Mrs. Langwell died unexpectedly Nov. 8 in her Springfield home. She was 84.
Knowles described her mother as caring, loving and compassionate. She will be remembered for her love of her Lord, for her quilting and, of course, her appreciation of Silver Dollar City.
Knowles emphasized that Mrs. Langwell didn't like the rides at the amusement park. Rather, she loved to watch and listen to people perform. She and her son, Jeffery Hall, would wander from stage to stage to take in the music.
“It didn't matter who it was or what they were singing, she just wanted to hear the music,” Knowles said.
Mrs. Langwell's passion for music extended to church. She enjoyed singing and playing piano at her old church in Nelson, where her first husband, the Rev. Delbert Hall, was the pastor. Although she never thought she sang or played well, Knowles has fond memories of hearing her perform.
Mrs. Langwell was a devout Christian. Her pastor, Alvin Blackard of North Side Assembly of God Church in Springfield, said she was quiet, reserved and determined.
“Even in her old age, she did not slow her faith down or her commitment to the church,” he said.
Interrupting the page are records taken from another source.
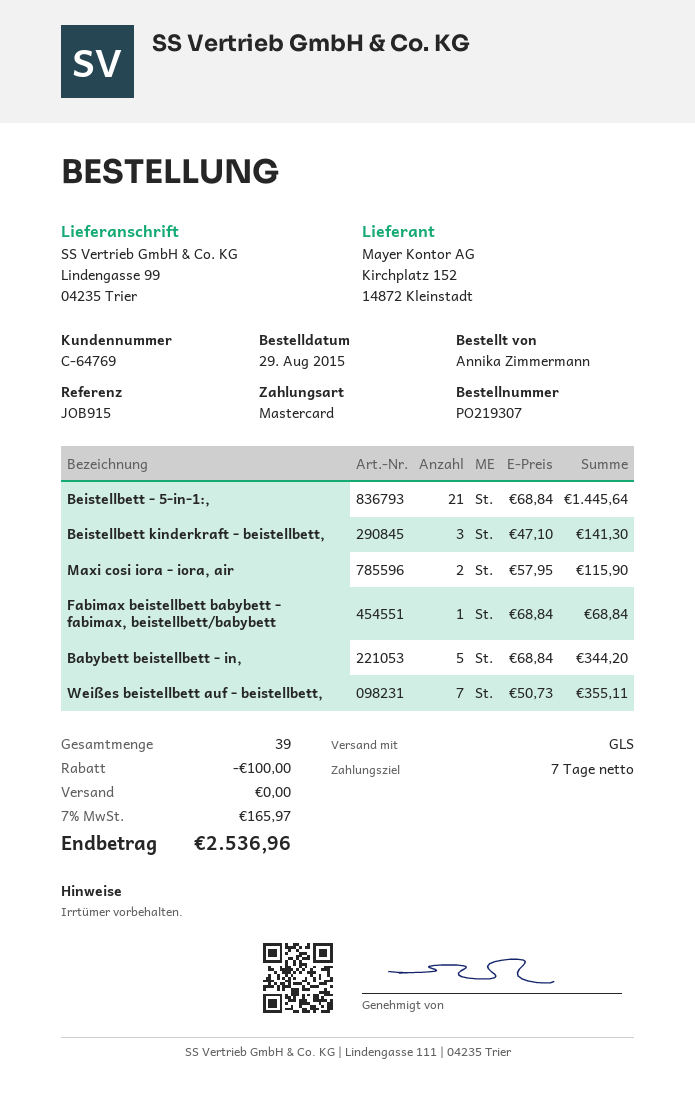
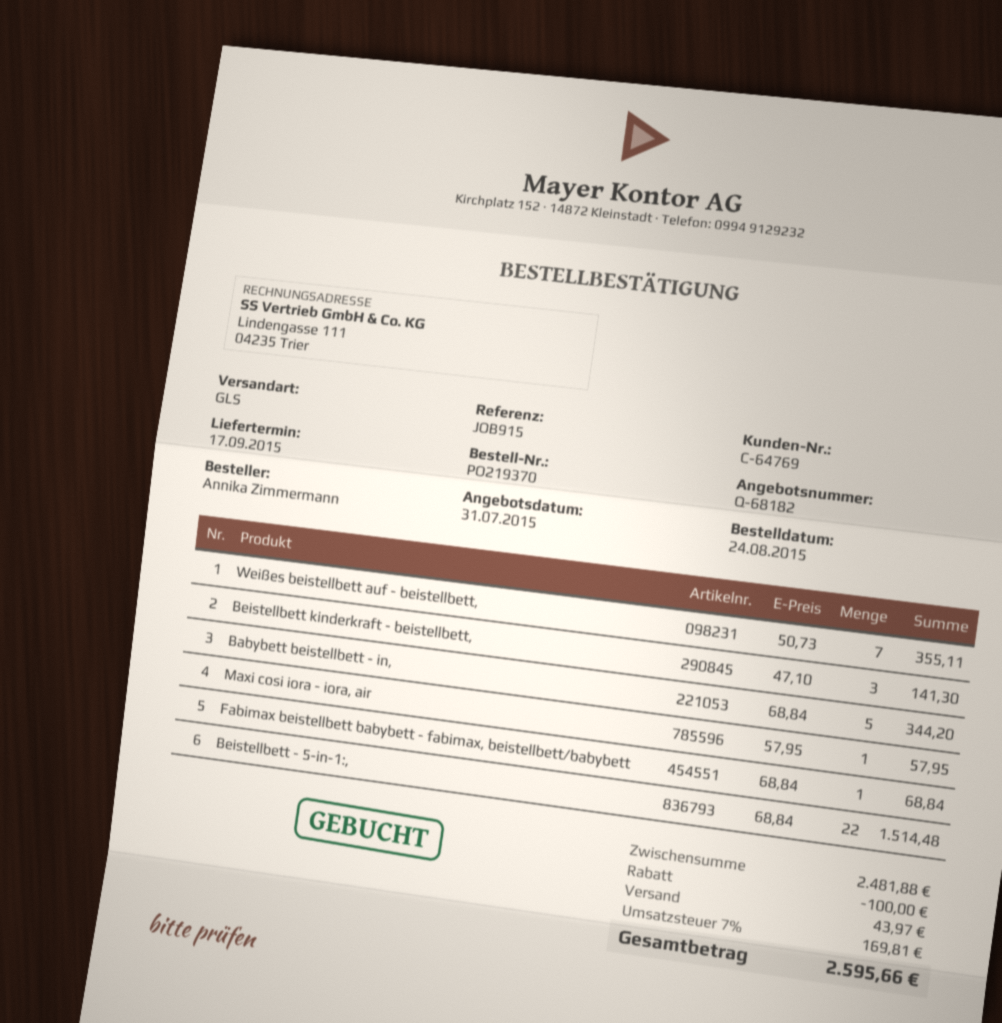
order number: PO219307 -> PO219370
order date: 2015-08-29 -> 2015-08-24
Beistellbett - 5-in-1:,: 21 x 68.84 = 1445.64 -> 22 x 68.84 = 1514.48
Maxi cosi iora - iora, air: 2 x 57.95 = 115.90 -> 1 x 57.95 = 57.95
shipping: 0.00 -> 43.97
tax: 7% = 165.97 -> 7% = 169.81
total: 2536.96 -> 2595.66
Mrs. Langwell worked with her friend, Doreen Sutterfield, as officers in the women’s ministry and worked with members of other regional churches to raise money to pay for missionary trips.
“They would bring projects and get together and do quilting. Then they would take the quilts to give to the missionaries, and they would take them wherever they were going," Karen Sims, Sutterfield's daughter, said. "They would raise money. When the missionaries left to go overseas, they would pack everything in these big huge barrels.”
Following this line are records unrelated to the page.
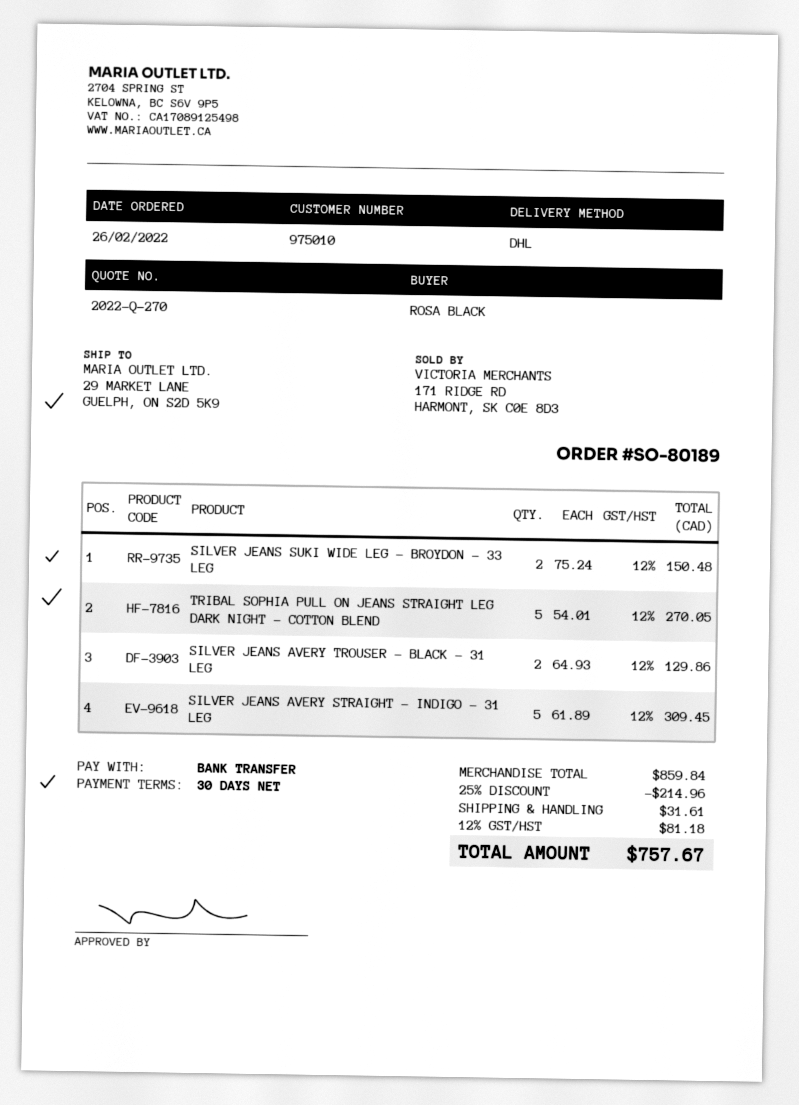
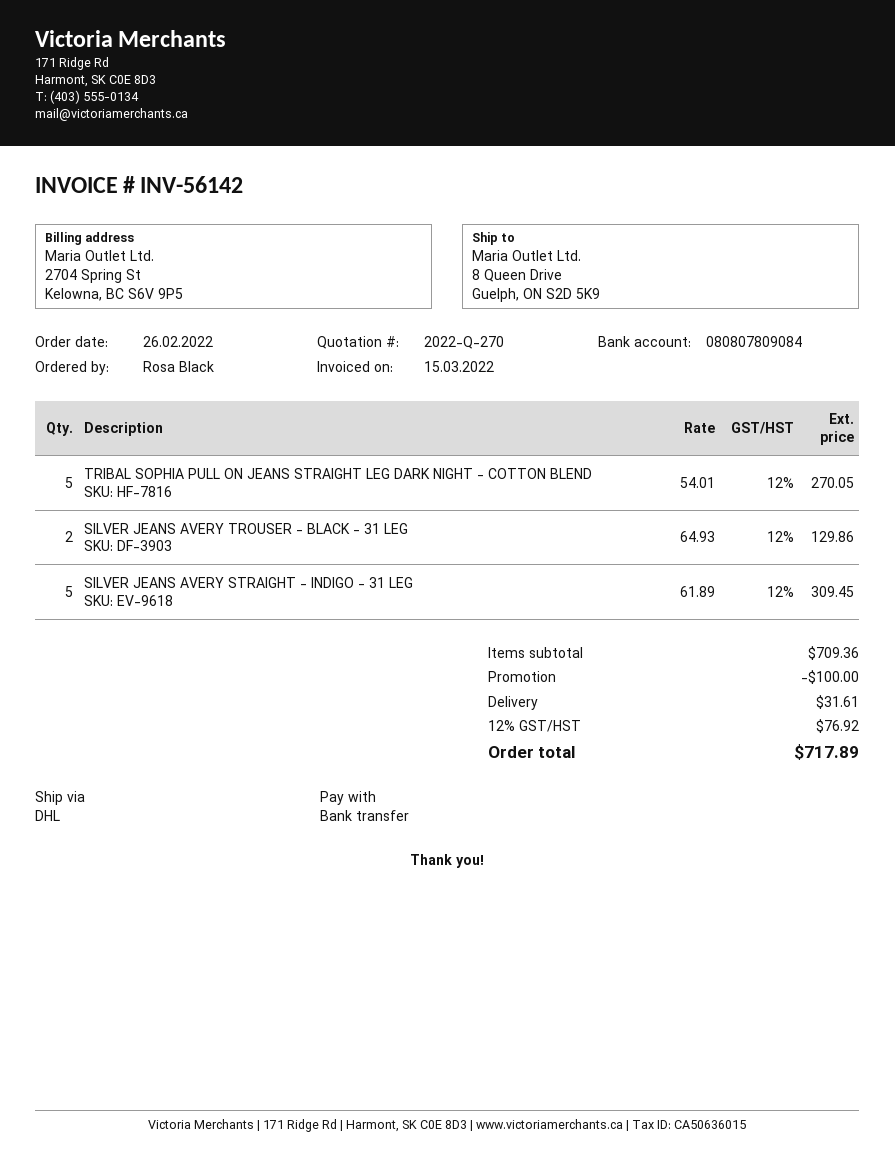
ship to: 29 MARKET LANE, GUELPH, ON S2D 5K9 -> 8 Queen Drive, Guelph, ON S2D 5K9
SILVER JEANS SUKI WIDE LEG - BROYDON - 33 LEG: 2 x 75.24 = 150.48 -> none
subtotal: 859.84 -> 709.36
discount: 214.96 -> 100.00
tax: 12% = 81.18 -> 12% = 76.92
total: 757.67 -> 717.89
Although she eventually retired from her position as an officer in the women's ministry, Blackard said Mrs. Langwell continued attending ministerial meetings and to quilt for the missionary fund-raisers.
Knowles said Mrs. Langwell began quilting after her mother died. She had long been a skilled seamstress and made most of her and her children’s clothes when they were growing up. She also commemorated her late father in her old age by carrying peppermint candies in her pocket and handing them out — often to her grandsons.
One year at Christmas, one of her grandchildren gave her a 50-pound box of peppermints.
“Daddy carried peppermints for the children, so I have to because Daddy did,” Mrs. Langwell would say.
Mrs. Langwell was from a long line of Columbians, dating back to the town's founding in 1821. Knowles said she graduated from Hickman High School in 1955. She is buried in Memorial Park Cemetery in Columbia.